Employment: The City of Chicago does not discriminate based on disability in its hiring or employment practices and complies with all regulations promulgated by the U.S. Equal Employment Opportunity Commission under Title I of the ADA and the Rehabilitation Act.
Effective Communication: The City of Chicago will, upon request, provide appropriate aids and services to ensure effective communication for qualified persons with disabilities so they can participate in the City of Chicago’s programs, services, and activities. Examples of auxiliary aids and services include but are not limited to qualified sign language interpreters, captioning, assistive listening devices, communication access real-time translation (CART), electronic documents, Braille documents, large print documents, note takers, and audio descriptions.
Anyone who requires an auxiliary aid or service to participate in a program, service, or activity of the City of Chicago should contact the department or agency responsible for that program, service or activity. Requests for auxiliary aids or services should be made as early as possible but no later than 72 hours before the scheduled program or activity. Although auxiliary aids and services may not be available if requested less than 72 hours before an event, the City will attempt to make an effective auxiliary aid or service available even if this deadline is not met.
Modifications to Policies and Procedures: The City of Chicago will make all reasonable modifications to policies and procedures to ensure that people with disabilities have an equal opportunity to enjoy all of its programs, services and activities. For example, individuals with service animals are welcomed in City of Chicago offices, even where pets are generally prohibited.

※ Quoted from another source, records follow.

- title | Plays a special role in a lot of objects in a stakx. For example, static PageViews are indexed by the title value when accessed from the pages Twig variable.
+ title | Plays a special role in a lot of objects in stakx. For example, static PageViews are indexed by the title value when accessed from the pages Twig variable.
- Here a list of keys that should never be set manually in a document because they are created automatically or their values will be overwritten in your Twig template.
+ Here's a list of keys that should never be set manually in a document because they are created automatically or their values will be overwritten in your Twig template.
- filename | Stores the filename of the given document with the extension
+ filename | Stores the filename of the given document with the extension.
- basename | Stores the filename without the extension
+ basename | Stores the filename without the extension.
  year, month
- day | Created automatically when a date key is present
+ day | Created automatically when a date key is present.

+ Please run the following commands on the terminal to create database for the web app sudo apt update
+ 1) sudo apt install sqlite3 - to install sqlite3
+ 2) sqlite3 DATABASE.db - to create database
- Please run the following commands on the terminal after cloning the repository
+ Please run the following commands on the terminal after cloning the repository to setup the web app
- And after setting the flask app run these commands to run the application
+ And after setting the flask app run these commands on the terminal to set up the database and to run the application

Anyone who requires a modification of policies or procedures to participate in a program, service, or activity of the City of Chicago, should contact the department or agency responsible for the program, service or activity.

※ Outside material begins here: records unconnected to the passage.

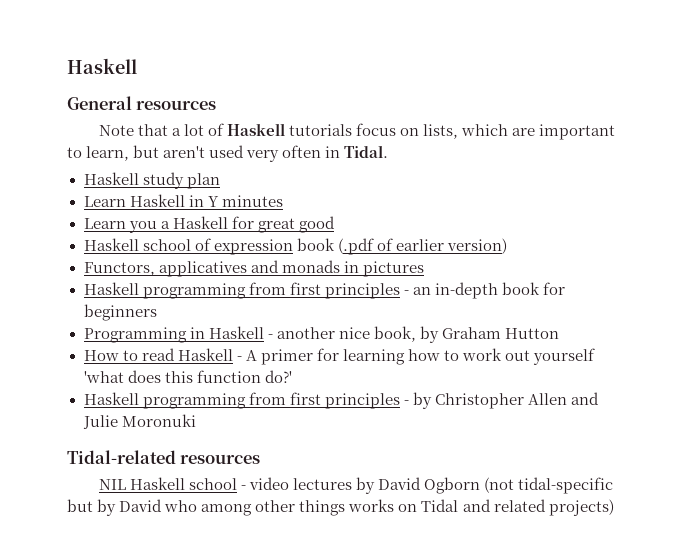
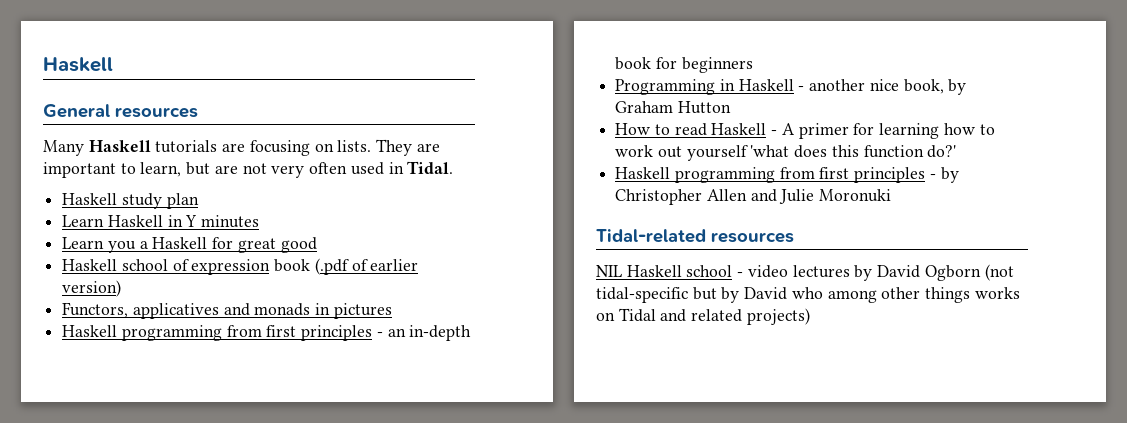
- Note that a lot of Haskell tutorials focus on lists, which are important to learn, but aren't used very often in Tidal.
+ Many Haskell tutorials are focusing on lists. They are important to learn, but are not very often used in Tidal.

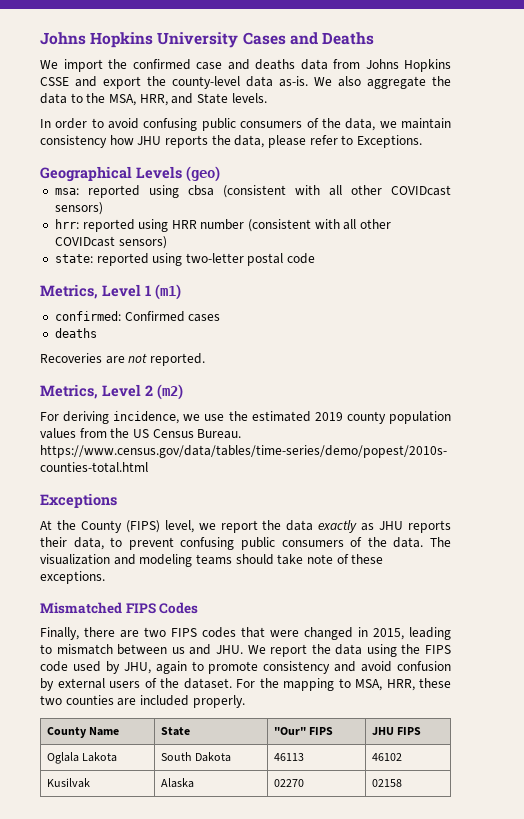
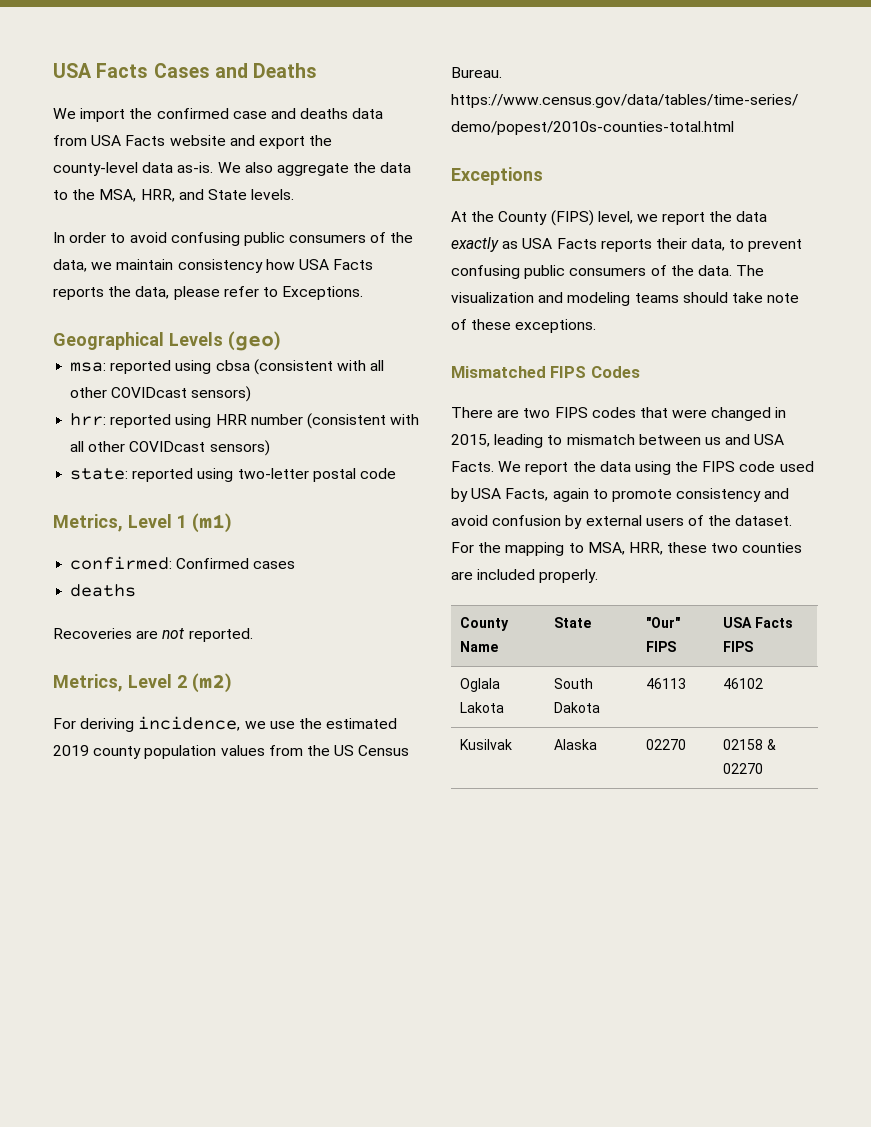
- Johns Hopkins University Cases and Deaths
+ USA Facts Cases and Deaths
- We import the confirmed case and deaths data from Johns Hopkins CSSE and export the county-level data as-is.
+ We import the confirmed case and deaths data from USA Facts website and export the county-level data as-is.
- In order to avoid confusing public consumers of the data, we maintain consistency how JHU reports the data, please refer to Exceptions.
+ In order to avoid confusing public consumers of the data, we maintain consistency how USA Facts reports the data, please refer to Exceptions.
- At the County (FIPS) level, we report the data exactly as JHU reports their data, to prevent confusing public consumers of the data.
+ At the County (FIPS) level, we report the data exactly as USA Facts reports their data, to prevent confusing public consumers of the data.
- Finally, there are two FIPS codes that were changed in 2015, leading to mismatch between us and JHU. We report the data using the FIPS code used by JHU, again to promote consistency and avoid confusion by external users of the dataset.
+ There are two FIPS codes that were changed in 2015, leading to mismatch between us and USA Facts. We report the data using the FIPS code used by USA Facts, again to promote consistency and avoid confusion by external users of the dataset.
- County Name | State | "Our" FIPS | JHU FIPS
+ County Name | State | "Our" FIPS | USA Facts FIPS
- Kusilvak | Alaska | 02270 | 02158
+ Kusilvak | Alaska | 02270 | 02158 & 02270

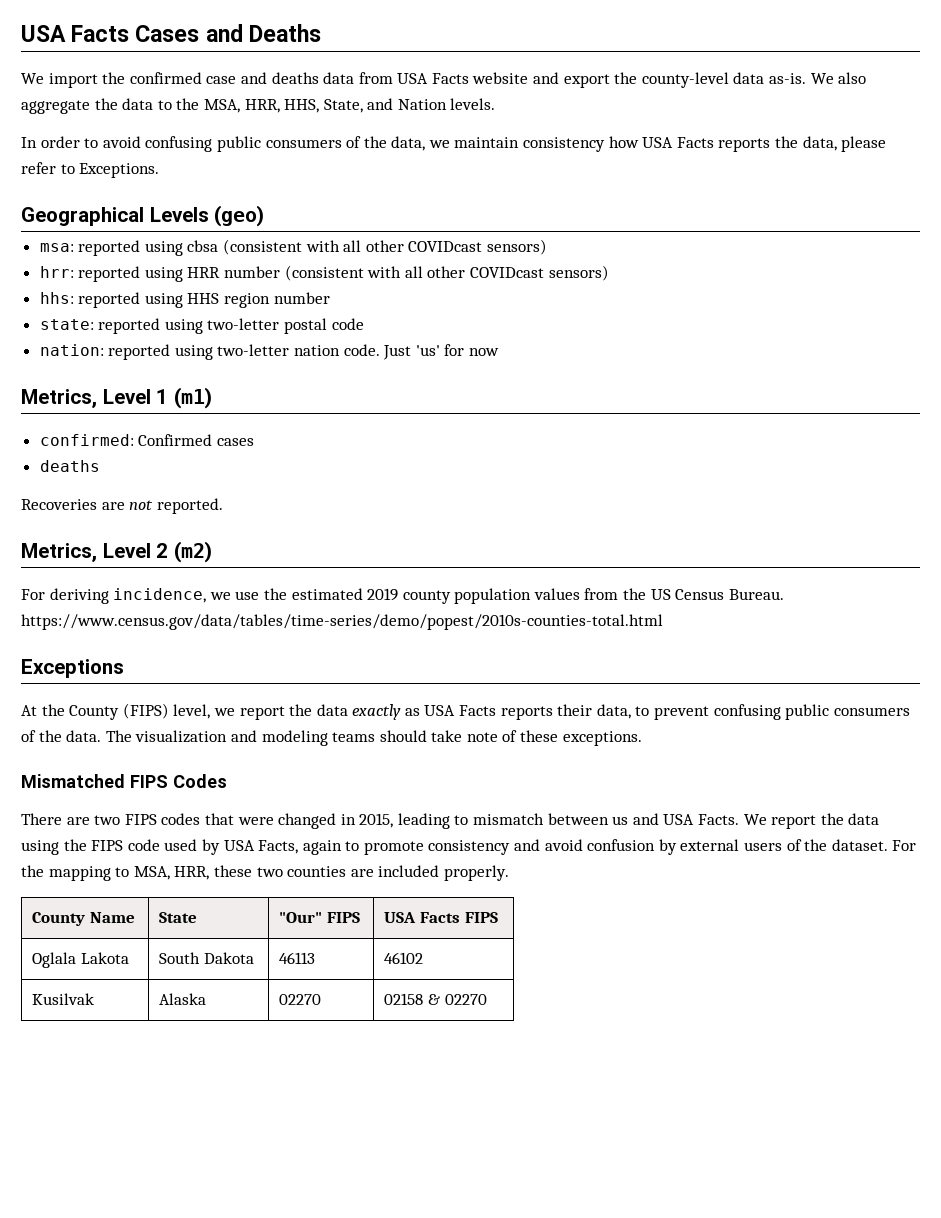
- We also aggregate the data to the MSA, HRR, and State levels.
+ We also aggregate the data to the MSA, HRR, HHS, State, and Nation levels.
+ hhs: reported using HHS region number
+ nation: reported using two-letter nation code. Just 'us' for now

Surcharges: The City of Chicago will not place a surcharge on a particular individual with a disability or any group of individuals with disabilities to cover the cost of providing auxiliary aids/services or reasonable modifications of policy.
Neither the ADA nor the Rehabilitation Act requires the City of Chicago to take any action that would fundamentally alter the nature of its programs or services, or impose an undue financial or administrative burden.

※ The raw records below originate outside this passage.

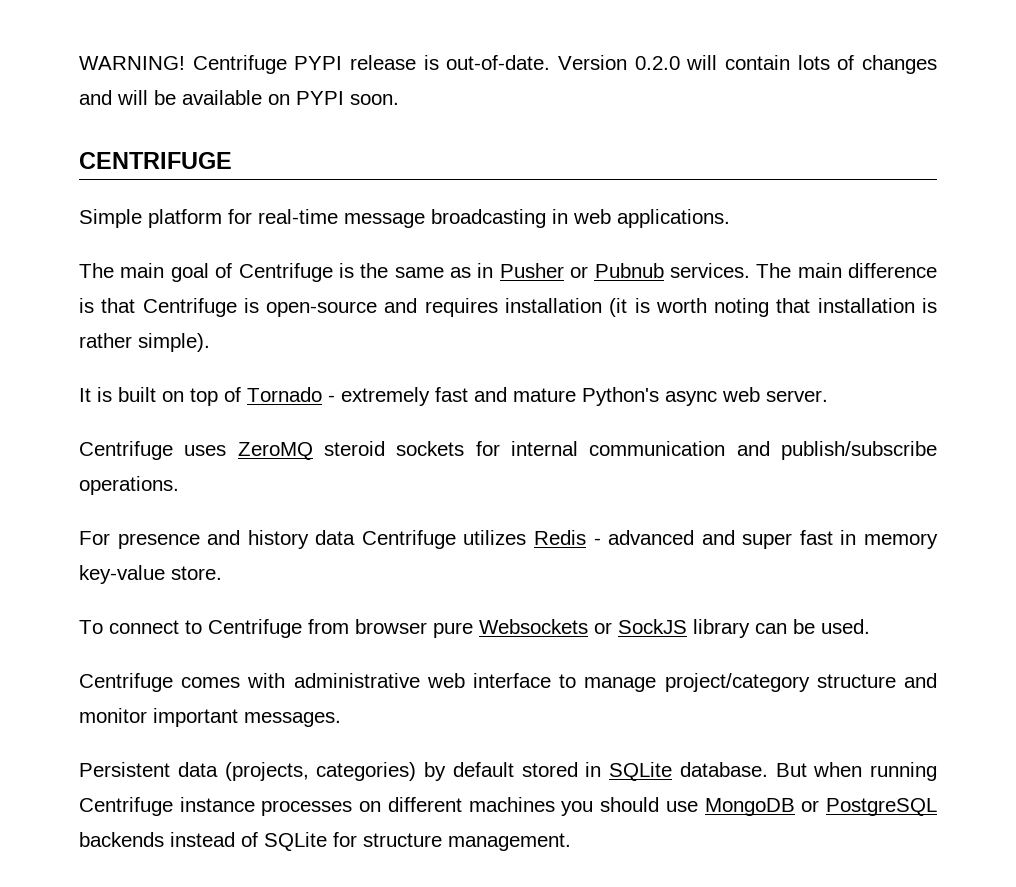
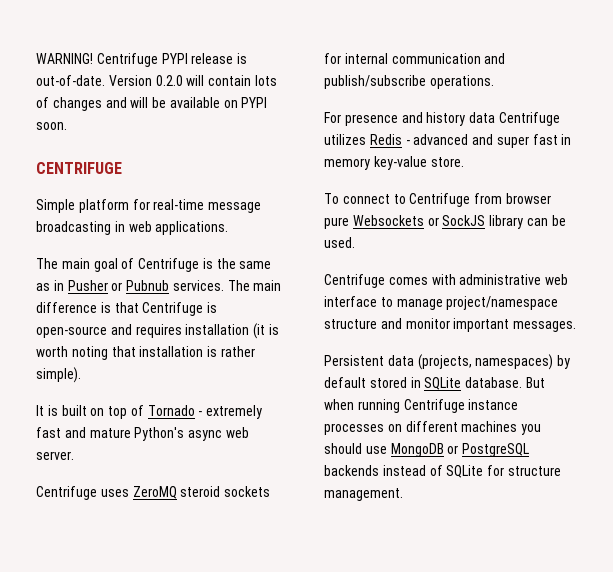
- Centrifuge comes with administrative web interface to manage project/category structure and monitor important messages.
+ Centrifuge comes with administrative web interface to manage project/namespace structure and monitor important messages.
- Persistent data (projects, categories) by default stored in SQLite database.
+ Persistent data (projects, namespaces) by default stored in SQLite database.

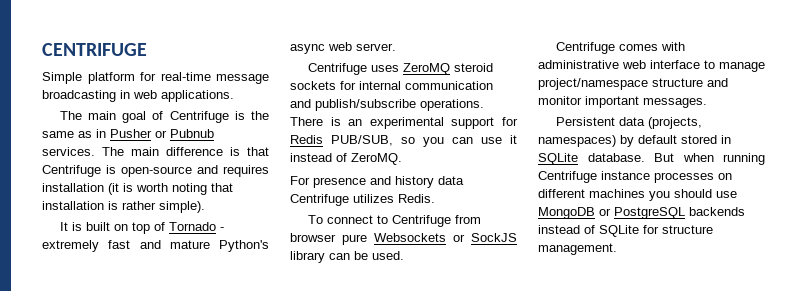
- WARNING! Centrifuge PYPI release is out-of-date. Version 0.2.0 will contain lots of changes and will be available on PYPI soon.
+ There is an experimental support for Redis PUB/SUB, so you can use it instead of ZeroMQ.
- For presence and history data Centrifuge utilizes Redis - advanced and super fast in memory key-value store.
+ For presence and history data Centrifuge utilizes Redis.

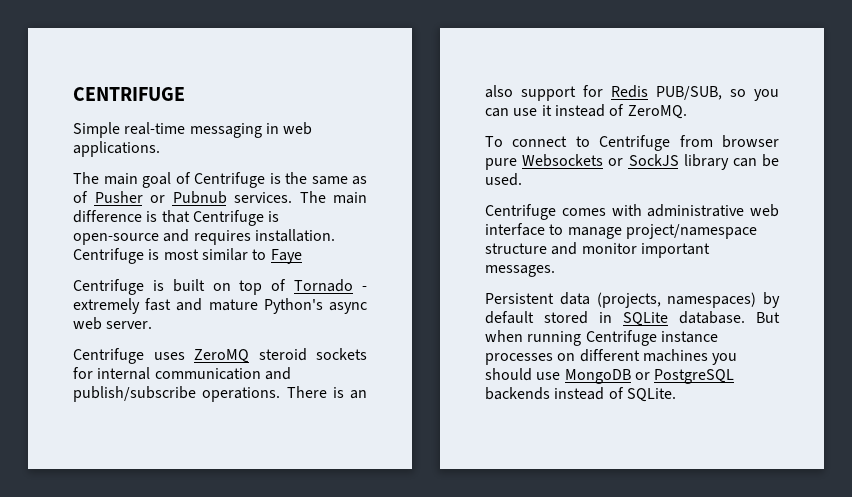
- Simple platform for real-time message broadcasting in web applications.
+ Simple real-time messaging in web applications.
- The main goal of Centrifuge is the same as in Pusher or Pubnub services.
+ The main goal of Centrifuge is the same as of Pusher or Pubnub services.
- The main difference is that Centrifuge is open-source and requires installation (it is worth noting that installation is rather simple).
- It is built on top of Tornado - extremely fast and mature Python's async web server.
+ The main difference is that Centrifuge is open-source and requires installation. Centrifuge is most similar to Faye
+ Centrifuge is built on top of Tornado - extremely fast and mature Python's async web server.
- There is an experimental support for Redis PUB/SUB, so you can use it instead of ZeroMQ.
+ There is an also support for Redis PUB/SUB, so you can use it instead of ZeroMQ.
- For presence and history data Centrifuge utilizes Redis.
- But when running Centrifuge instance processes on different machines you should use MongoDB or PostgreSQL backends instead of SQLite for structure management.
+ But when running Centrifuge instance processes on different machines you should use MongoDB or PostgreSQL backends instead of SQLite.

Complaints: Complaints that a program, service, or activity of the City of Chicago is not accessible to persons with disabilities, is failing to provide appropriate auxiliary aids and services or has failed to make reasonable modifications to its policies and procedures to allow participation by individuals with disabilities should be directed to the Commissioner of the Mayor’s Office for People with Disabilities for the City of Chicago, the City’s designated ADA/Rehabilitation Act Coordinator. The City has established procedures for filing complaints under the ADA and the Rehabilitation Act. These procedures are posted on the Mayor’s Office for People with Disabilities website.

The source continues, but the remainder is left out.